Read the listing and extract each line that includes the word "index".

== Dataset extract ==

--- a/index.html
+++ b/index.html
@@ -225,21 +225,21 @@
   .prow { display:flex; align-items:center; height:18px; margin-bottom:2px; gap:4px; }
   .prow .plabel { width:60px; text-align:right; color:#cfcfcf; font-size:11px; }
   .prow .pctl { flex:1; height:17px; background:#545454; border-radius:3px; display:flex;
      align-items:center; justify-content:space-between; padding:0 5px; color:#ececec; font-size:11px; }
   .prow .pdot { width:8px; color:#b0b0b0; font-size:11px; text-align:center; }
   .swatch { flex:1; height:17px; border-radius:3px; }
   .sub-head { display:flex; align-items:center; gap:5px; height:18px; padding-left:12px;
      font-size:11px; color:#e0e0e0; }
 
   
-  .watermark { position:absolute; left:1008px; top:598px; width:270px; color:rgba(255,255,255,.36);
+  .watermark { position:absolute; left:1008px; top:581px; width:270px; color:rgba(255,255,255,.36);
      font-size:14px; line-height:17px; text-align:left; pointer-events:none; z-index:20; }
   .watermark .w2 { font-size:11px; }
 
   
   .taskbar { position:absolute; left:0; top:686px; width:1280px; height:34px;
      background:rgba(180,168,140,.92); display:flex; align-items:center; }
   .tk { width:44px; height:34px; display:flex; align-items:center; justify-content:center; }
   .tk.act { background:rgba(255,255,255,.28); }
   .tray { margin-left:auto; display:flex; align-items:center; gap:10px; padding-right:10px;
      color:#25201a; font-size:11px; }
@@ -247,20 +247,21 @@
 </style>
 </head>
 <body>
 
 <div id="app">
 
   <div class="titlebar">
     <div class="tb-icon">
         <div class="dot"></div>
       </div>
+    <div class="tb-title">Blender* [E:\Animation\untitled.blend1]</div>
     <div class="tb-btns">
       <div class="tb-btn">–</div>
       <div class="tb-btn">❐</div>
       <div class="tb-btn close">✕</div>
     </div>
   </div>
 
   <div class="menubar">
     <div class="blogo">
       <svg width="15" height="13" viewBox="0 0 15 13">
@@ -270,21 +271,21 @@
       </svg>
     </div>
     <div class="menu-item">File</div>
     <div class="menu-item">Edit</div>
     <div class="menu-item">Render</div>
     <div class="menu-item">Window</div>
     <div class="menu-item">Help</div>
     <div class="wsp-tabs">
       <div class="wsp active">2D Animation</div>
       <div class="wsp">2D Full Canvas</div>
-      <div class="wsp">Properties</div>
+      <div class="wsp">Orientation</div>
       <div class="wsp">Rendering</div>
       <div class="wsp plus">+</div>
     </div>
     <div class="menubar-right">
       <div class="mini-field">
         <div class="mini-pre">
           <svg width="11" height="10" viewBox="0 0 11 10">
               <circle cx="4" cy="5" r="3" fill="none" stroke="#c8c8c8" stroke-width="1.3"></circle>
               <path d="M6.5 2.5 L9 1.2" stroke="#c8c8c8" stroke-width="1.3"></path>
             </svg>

===

> [Result of this task]:
--- a/index.html
+++ b/index.html
      font-size:14px; line-height:17px; text-align:left; pointer-events:none; z-index:20; }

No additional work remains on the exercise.